PROBLEM TO SOLVE: Nothing but an exact copy is wanted: the line with "width: 25px; height: 25px;" and each line after it in the data below, last line included.

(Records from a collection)
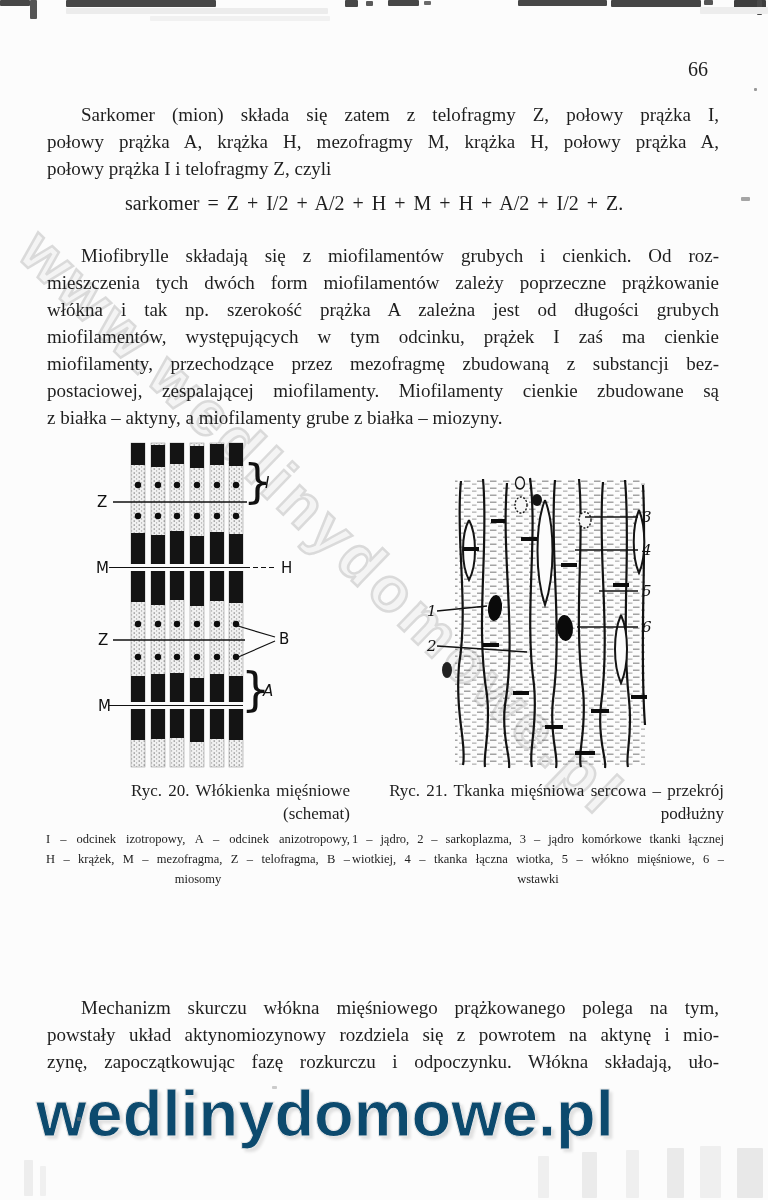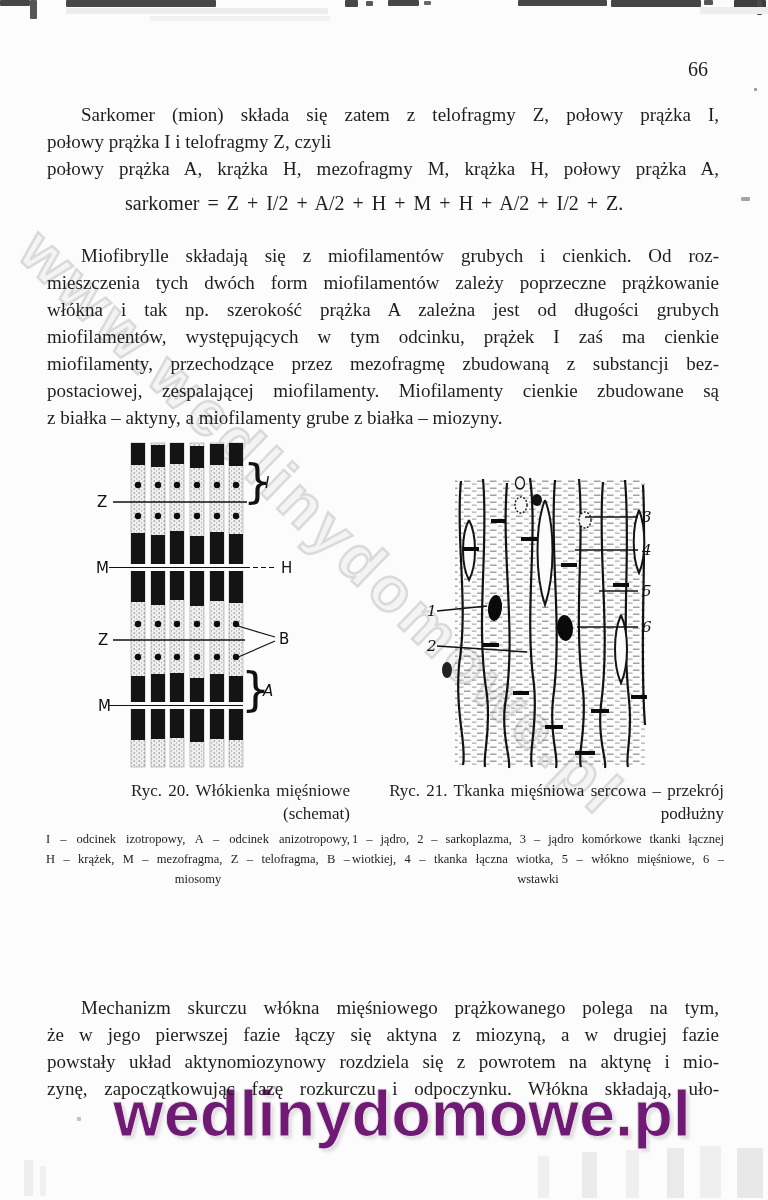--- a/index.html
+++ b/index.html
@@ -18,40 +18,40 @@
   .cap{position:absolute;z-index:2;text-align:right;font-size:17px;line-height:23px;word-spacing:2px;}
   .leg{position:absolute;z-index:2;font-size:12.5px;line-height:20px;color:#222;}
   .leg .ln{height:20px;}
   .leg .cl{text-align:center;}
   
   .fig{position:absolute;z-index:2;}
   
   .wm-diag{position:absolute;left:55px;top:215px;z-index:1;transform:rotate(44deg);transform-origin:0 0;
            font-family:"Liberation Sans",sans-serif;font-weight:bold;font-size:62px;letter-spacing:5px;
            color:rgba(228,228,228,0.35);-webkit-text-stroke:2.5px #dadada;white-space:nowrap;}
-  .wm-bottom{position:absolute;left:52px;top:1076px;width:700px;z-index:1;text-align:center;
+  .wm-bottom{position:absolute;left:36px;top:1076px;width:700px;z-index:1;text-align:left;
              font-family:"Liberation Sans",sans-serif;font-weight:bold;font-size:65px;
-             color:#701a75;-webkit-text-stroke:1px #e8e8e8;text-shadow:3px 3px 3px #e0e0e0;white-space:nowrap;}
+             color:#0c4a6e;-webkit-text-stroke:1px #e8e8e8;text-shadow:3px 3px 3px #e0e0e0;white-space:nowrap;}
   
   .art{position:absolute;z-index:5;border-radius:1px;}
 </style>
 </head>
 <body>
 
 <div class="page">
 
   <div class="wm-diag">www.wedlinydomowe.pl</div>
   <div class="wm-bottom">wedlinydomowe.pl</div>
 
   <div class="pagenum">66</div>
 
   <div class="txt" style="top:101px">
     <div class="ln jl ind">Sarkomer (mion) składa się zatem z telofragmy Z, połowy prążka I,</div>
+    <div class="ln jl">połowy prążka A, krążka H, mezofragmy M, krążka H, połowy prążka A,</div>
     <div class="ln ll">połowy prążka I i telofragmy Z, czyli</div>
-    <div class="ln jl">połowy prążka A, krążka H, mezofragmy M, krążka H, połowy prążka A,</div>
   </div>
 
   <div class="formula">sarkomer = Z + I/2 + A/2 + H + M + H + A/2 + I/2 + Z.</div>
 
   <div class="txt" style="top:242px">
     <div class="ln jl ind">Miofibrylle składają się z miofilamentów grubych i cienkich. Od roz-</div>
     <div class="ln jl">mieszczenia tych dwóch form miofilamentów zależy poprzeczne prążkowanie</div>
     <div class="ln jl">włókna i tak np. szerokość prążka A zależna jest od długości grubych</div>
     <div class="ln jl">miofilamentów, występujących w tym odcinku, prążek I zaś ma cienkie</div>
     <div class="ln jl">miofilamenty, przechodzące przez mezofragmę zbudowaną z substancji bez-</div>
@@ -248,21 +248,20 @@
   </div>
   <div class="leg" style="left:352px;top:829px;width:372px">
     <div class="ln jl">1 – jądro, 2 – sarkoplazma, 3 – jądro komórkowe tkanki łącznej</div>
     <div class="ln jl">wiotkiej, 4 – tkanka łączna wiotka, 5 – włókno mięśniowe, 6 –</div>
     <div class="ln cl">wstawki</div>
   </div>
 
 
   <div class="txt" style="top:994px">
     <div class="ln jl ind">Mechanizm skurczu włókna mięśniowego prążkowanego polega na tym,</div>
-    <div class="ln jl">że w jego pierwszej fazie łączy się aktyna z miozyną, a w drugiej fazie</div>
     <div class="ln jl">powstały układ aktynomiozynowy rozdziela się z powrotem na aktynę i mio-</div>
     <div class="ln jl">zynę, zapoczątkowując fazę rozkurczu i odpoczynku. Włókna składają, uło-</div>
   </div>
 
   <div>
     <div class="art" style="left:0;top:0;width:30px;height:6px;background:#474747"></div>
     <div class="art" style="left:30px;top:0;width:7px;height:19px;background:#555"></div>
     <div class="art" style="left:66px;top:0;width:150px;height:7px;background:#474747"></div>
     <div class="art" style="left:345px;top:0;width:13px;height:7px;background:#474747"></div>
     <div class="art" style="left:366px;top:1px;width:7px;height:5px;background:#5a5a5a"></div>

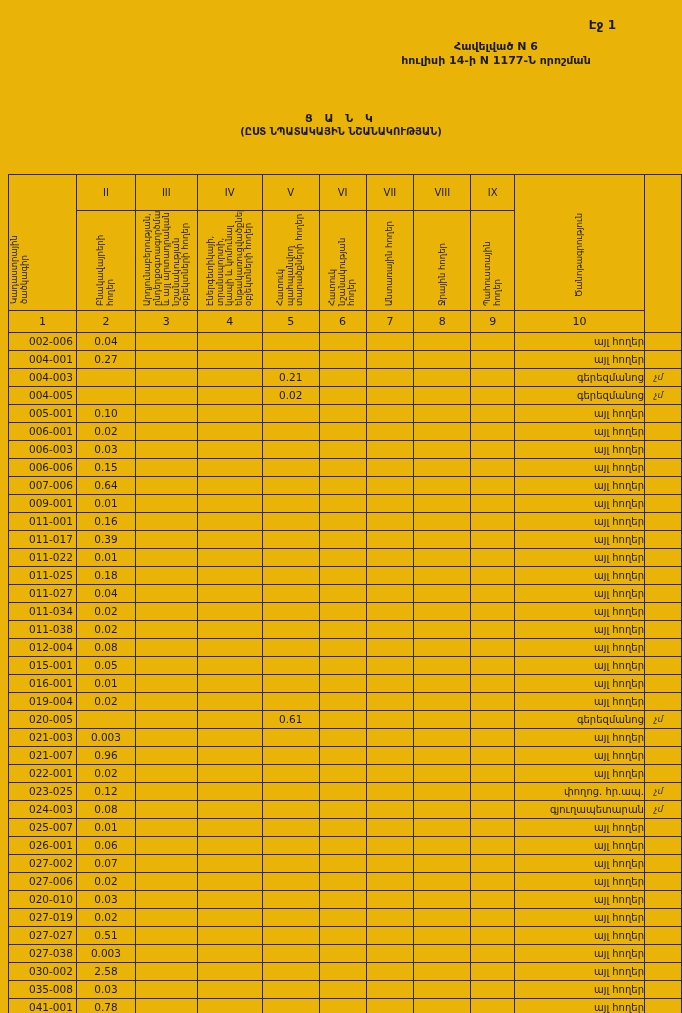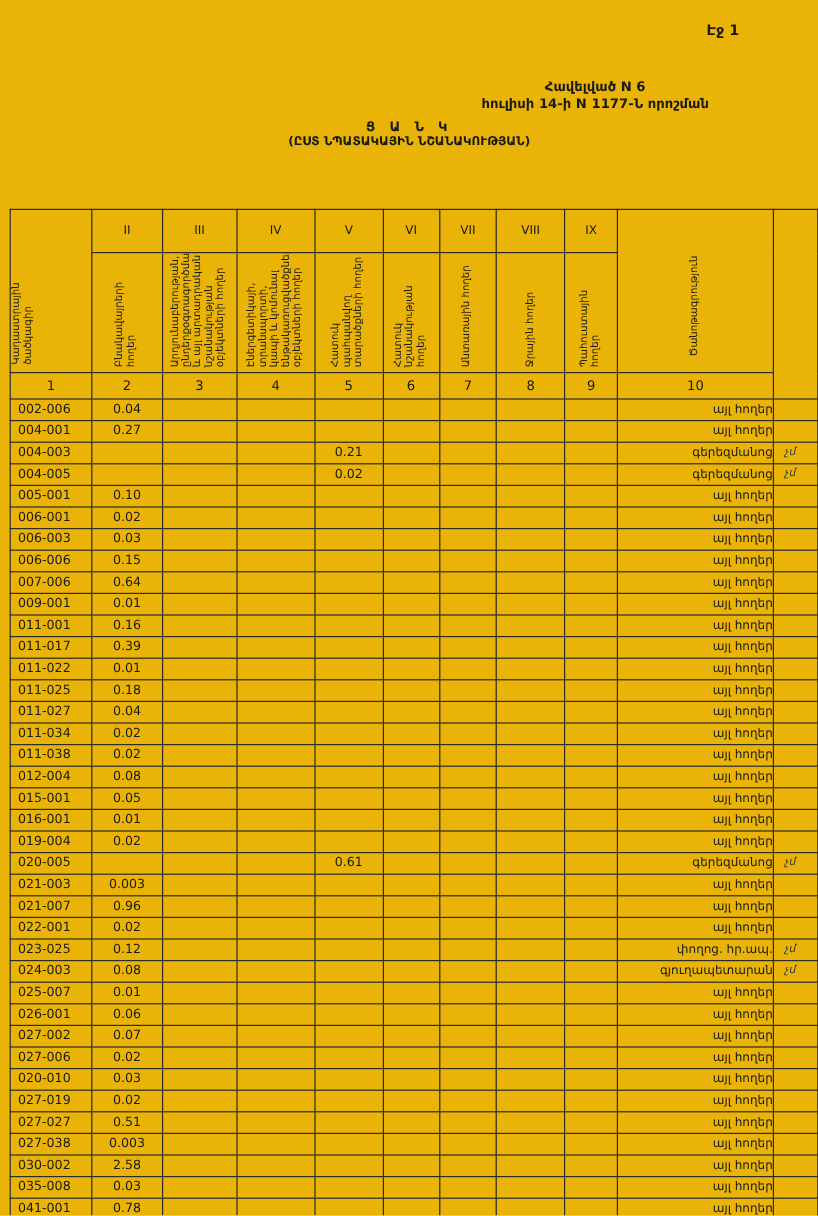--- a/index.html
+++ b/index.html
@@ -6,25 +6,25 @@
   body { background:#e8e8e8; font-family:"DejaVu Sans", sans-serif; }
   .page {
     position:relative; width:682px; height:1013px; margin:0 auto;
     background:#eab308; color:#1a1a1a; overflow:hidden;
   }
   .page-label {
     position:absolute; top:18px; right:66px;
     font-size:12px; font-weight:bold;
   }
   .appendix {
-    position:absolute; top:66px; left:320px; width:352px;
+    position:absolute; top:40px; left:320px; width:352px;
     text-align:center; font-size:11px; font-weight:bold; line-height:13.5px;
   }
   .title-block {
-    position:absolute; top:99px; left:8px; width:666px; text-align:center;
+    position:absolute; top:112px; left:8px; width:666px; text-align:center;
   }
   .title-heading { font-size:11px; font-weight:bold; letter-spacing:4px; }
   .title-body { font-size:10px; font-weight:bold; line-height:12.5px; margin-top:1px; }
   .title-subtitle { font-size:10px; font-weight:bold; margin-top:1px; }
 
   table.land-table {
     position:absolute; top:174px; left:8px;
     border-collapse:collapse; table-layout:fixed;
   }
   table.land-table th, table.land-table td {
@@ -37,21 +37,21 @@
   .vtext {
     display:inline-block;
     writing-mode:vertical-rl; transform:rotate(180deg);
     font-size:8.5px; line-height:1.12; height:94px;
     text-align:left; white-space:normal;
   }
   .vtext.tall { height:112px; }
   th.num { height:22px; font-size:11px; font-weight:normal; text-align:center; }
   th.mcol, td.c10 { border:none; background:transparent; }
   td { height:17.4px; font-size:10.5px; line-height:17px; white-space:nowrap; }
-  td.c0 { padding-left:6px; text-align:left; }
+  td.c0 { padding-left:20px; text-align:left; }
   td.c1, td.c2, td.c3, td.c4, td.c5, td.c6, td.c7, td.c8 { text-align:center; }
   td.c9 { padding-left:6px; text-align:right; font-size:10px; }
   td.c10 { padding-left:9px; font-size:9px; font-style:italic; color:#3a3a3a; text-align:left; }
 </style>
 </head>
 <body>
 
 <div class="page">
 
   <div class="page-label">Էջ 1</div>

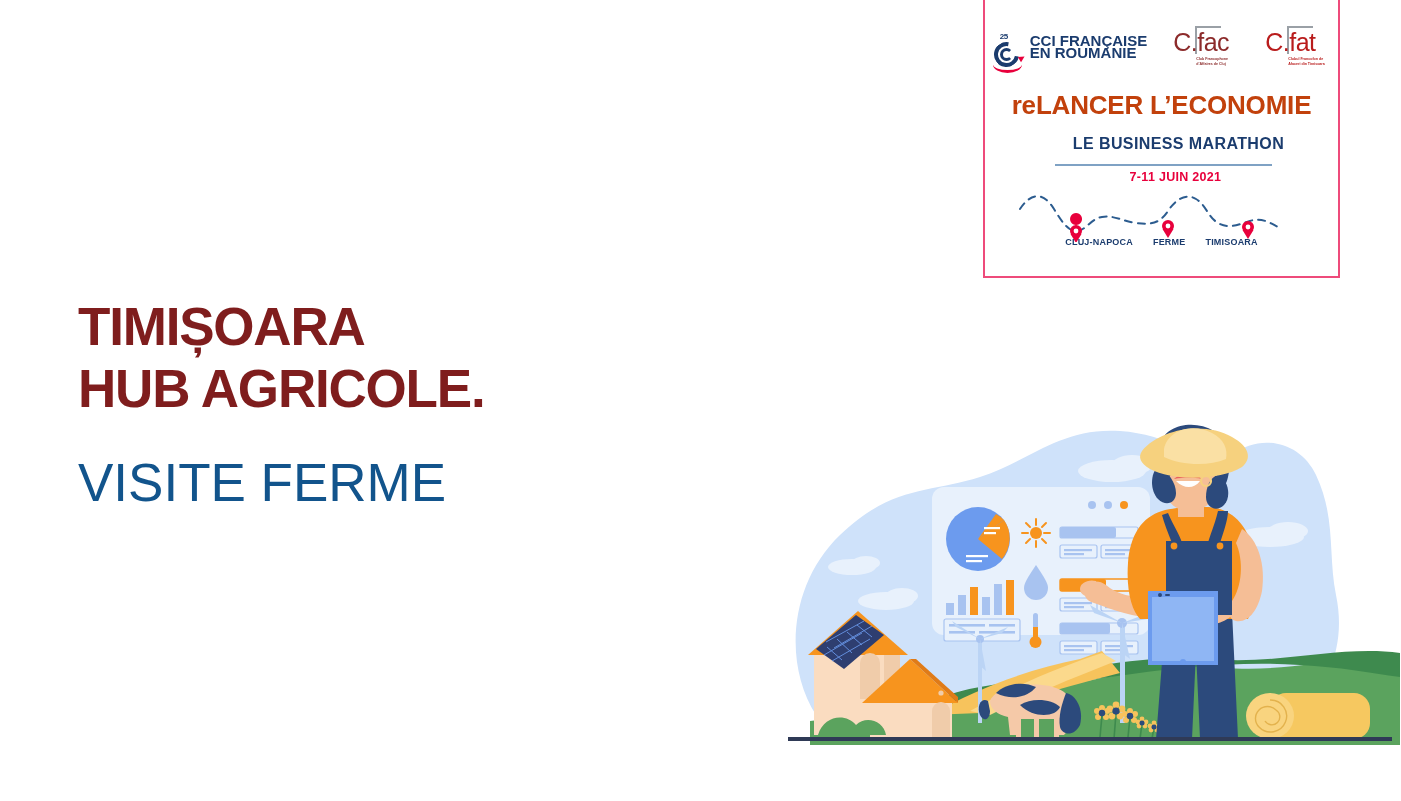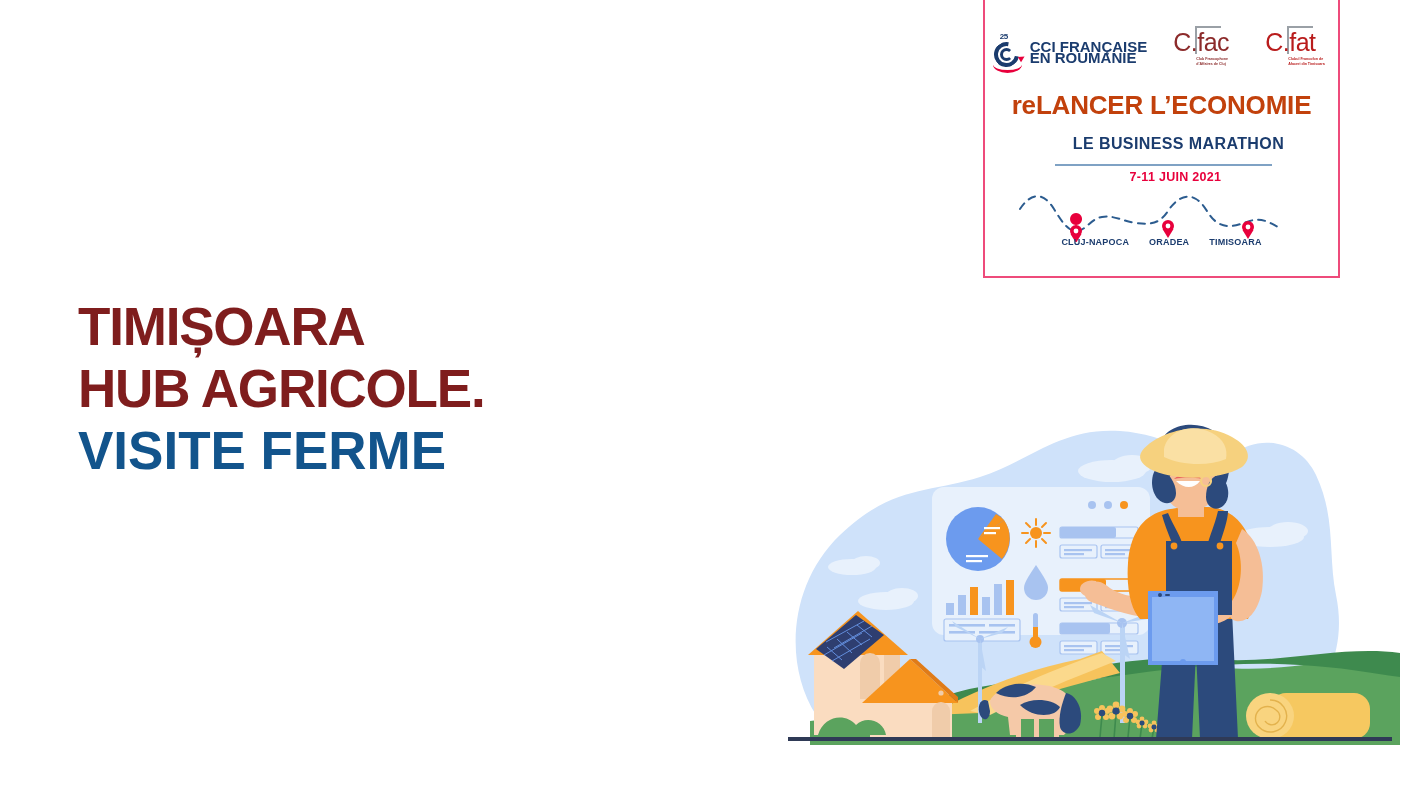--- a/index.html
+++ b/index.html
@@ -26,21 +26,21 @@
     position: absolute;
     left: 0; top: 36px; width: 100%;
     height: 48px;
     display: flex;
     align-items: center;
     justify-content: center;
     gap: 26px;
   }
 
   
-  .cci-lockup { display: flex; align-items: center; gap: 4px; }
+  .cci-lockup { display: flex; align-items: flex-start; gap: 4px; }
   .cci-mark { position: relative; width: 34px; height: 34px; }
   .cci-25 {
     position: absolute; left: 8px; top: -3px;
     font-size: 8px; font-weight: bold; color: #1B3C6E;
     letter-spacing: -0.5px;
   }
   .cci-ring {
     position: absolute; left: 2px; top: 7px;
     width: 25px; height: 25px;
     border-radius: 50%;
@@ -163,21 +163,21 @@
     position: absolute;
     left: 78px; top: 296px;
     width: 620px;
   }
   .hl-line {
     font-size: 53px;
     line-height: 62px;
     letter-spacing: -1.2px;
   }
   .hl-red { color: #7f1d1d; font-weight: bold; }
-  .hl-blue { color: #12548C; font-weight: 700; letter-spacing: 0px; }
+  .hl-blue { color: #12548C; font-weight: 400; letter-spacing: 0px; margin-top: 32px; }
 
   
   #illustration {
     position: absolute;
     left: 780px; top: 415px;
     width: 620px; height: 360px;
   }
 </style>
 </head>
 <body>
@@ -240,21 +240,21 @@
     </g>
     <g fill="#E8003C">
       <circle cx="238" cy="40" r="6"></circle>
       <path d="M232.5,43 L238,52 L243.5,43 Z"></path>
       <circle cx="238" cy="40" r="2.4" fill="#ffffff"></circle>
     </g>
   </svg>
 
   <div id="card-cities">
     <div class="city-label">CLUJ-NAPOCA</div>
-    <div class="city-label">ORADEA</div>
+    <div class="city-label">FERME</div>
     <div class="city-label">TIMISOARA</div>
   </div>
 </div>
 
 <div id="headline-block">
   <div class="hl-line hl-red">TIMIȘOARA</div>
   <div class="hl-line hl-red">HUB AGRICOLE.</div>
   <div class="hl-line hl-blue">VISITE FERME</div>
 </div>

ANSWER TO THIS TASK:
     width: 25px; height: 25px;
     border-radius: 50%;
@@ -163,21 +163,21 @@
     position: absolute;
     left: 78px; top: 296px;
     width: 620px;
   }
   .hl-line {
     font-size: 53px;
     line-height: 62px;
     letter-spacing: -1.2px;
   }
   .hl-red { color: #7f1d1d; font-weight: bold; }
-  .hl-blue { color: #12548C; font-weight: 700; letter-spacing: 0px; }
+  .hl-blue { color: #12548C; font-weight: 400; letter-spacing: 0px; margin-top: 32px; }
 
   
   #illustration {
     position: absolute;
     left: 780px; top: 415px;
     width: 620px; height: 360px;
   }
 </style>
 </head>
 <body>
@@ -240,21 +240,21 @@
     </g>
     <g fill="#E8003C">
       <circle cx="238" cy="40" r="6"></circle>
       <path d="M232.5,43 L238,52 L243.5,43 Z"></path>
       <circle cx="238" cy="40" r="2.4" fill="#ffffff"></circle>
     </g>
   </svg>
 
   <div id="card-cities">
     <div class="city-label">CLUJ-NAPOCA</div>
-    <div class="city-label">ORADEA</div>
+    <div class="city-label">FERME</div>
     <div class="city-label">TIMISOARA</div>
   </div>
 </div>
 
 <div id="headline-block">
   <div class="hl-line hl-red">TIMIȘOARA</div>
   <div class="hl-line hl-red">HUB AGRICOLE.</div>
   <div class="hl-line hl-blue">VISITE FERME</div>
 </div>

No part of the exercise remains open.